The goal is clear: to equalize the retirement benefits of categories of workers who today have a different life expectancy depending on their job and place of work. In other words: distribute pension checks according to the criterion of equality and “adjust” them to the life expectancy of employees. Therefore, the provision of lower pensions to workers who, due to their work and region of residence, have a longer life expectancy than those who are less fortunate, those who live longer. INPS study recently summarized ReporterIt may also come to the Meloni government’s table within the scope of the social security reform, which has been worked on for months. But let’s go in order, try to clarify.

According to the investigation proposed by the National Institute of Social Security, this would help correct a type of injustice in the social security system: essentially, the payment of pensions would be less fair and benefits would be less, without taking into account that the less wealthy have shorter life expectancy. richest. To understand this, it is enough to take a look at the life expectancy of Italians, divided by region or occupational category: there are people who have reached the retirement age of 67 and still have decades of life ahead of them, while others will receive a pension instead of this pension. you get a few tens of monthly payments.

Monthly pension checks do not take life expectancy into account at all: the conversion coefficient (the value that contributes to the calculation of the pension by the contribution method) is essentially the same for everyone. Leaving aside the fate of each individual, it is true that the profession, the health status of the region in which one lives, and the genetic predisposition of the individual are not the same for everyone. According to INPS, we can intervene precisely at the point where the probability calculation is based on well-known data.

The Social Security Institution later explains that the decrease in life expectancy following the increase in Covid-related death rates means that the income of those who leave working life in 2023 may increase. INPS reminded that with the inter-ministerial decree dated December 2021, the contribution coefficients to be used in calculating the contribution quota for the 2023-2024 two-year period were redetermined every two years. At age 67, the coefficient is 5,723 compared to 5,575 in the 2021-2022 two-year period, which is also higher than in the 2016-18 three-year period (5,700). As stated, conversion coefficients are values ​​that contribute to the calculation of the pension and vary from the age of 57 to 71, depending on the age of the worker when he receives social security benefit. It is clear that the conversion coefficients will be higher as the employee gets older. For those leaving at the age of 57 in 2023, the coefficient is 4.270 (in the 2021-2022 it was 4.186), for those leaving at the age of 71 it is 6.655 (in the two-year period 2021-2022 it was 6.466).

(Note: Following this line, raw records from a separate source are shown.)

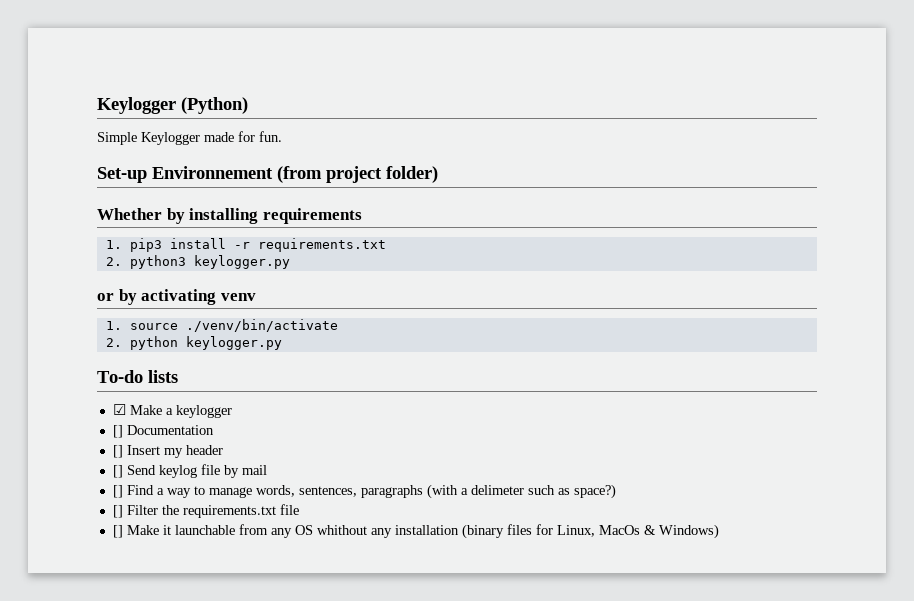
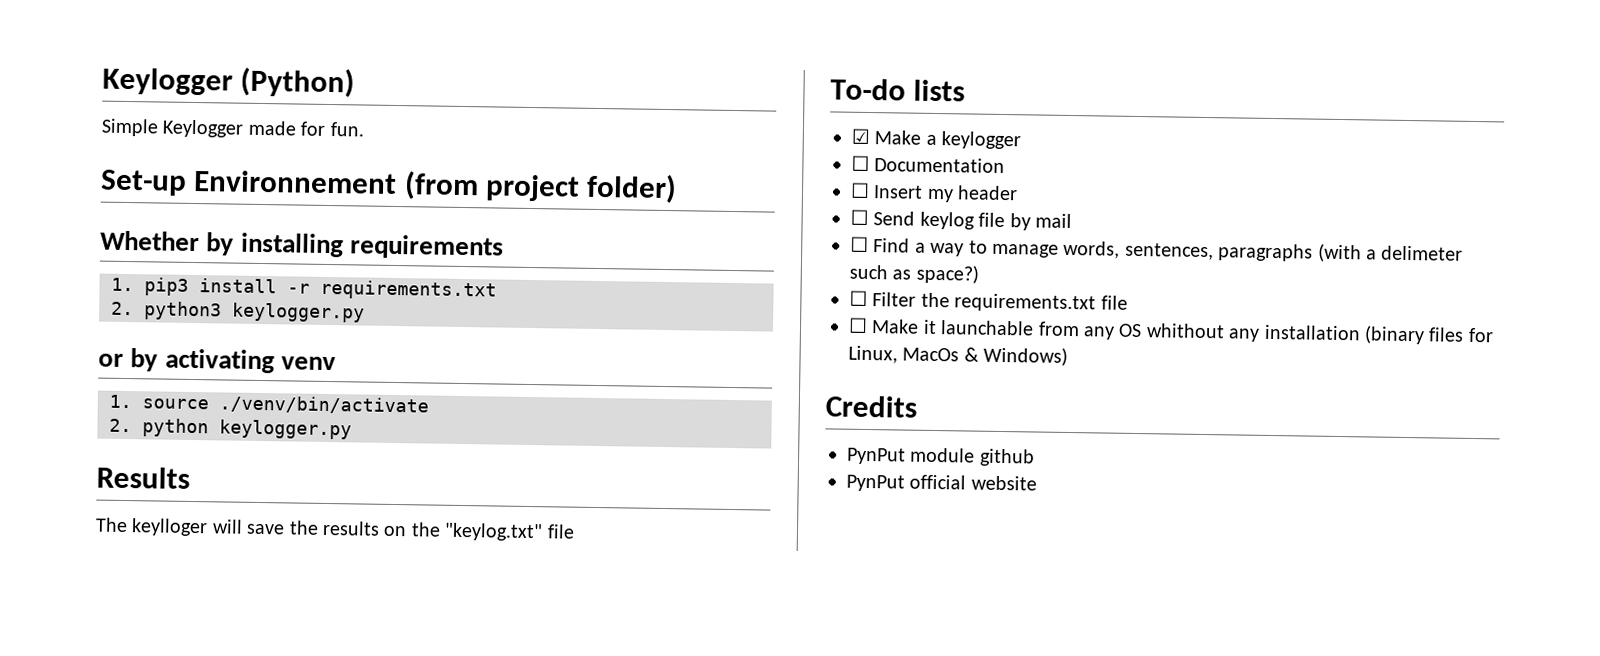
+ Results
+ The keylloger will save the results on the "keylog.txt" file
- [] Documentation
+ ☐ Documentation
- [] Insert my header
+ ☐ Insert my header
- [] Send keylog file by mail
+ ☐ Send keylog file by mail
- [] Find a way to manage words, sentences, paragraphs (with a delimeter such as space?)
+ ☐ Find a way to manage words, sentences, paragraphs (with a delimeter such as space?)
- [] Filter the requirements.txt file
+ ☐ Filter the requirements.txt file
- [] Make it launchable from any OS whithout any installation (binary files for Linux, MacOs & Windows)
+ ☐ Make it launchable from any OS whithout any installation (binary files for Linux, MacOs & Windows)
+ Credits
+ PynPut module github
+ PynPut official website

Not only that, because the differences between occupations and income classes should also be taken into account. Both affect life expectancy. From the INPS database, as reported by Corriere della SeraAccordingly, it turns out that a retiree registered to the workers’ fund, whether a worker or an employee, expects to receive a pension for an average of 17.6 years. However, a retired former manager registered with Inpdai management will receive an average of 19.7 years of pension. In the case of income, the differences are even more pronounced. According to available data, a retiree in the lowest income group will receive an average of 16 years of pension, and a former pilot in the highest income group will receive an average of 20.9 years of pension. The average life expectancy of the former is almost 5 years shorter.

There is another factor that affects life expectancy and therefore the monthly pension payments a person will receive: the region of residence. INPS gives some examples. While men living in Marche and Umbria have an average life expectancy of 18.3 years after retirement at age 67, the longest-living women are in Trentino-Alto Adige, with an average life expectancy after retirement of 21.6 years. However, for men and women living in Campania and Sicily, life expectancy after retirement drops to 17 and 17.1 years respectively. These data vary from region to region depending on the retiree’s income. The average life expectancy after retirement for men from high-income groups living in Marche and Umbria is 19.4 years. The same goes for women in Trentino-Alto Adige: Those with high incomes have a life expectancy after retirement of up to 22.5 years. However, a low-income Sicilian woman receives an average of 18.8 years of pension.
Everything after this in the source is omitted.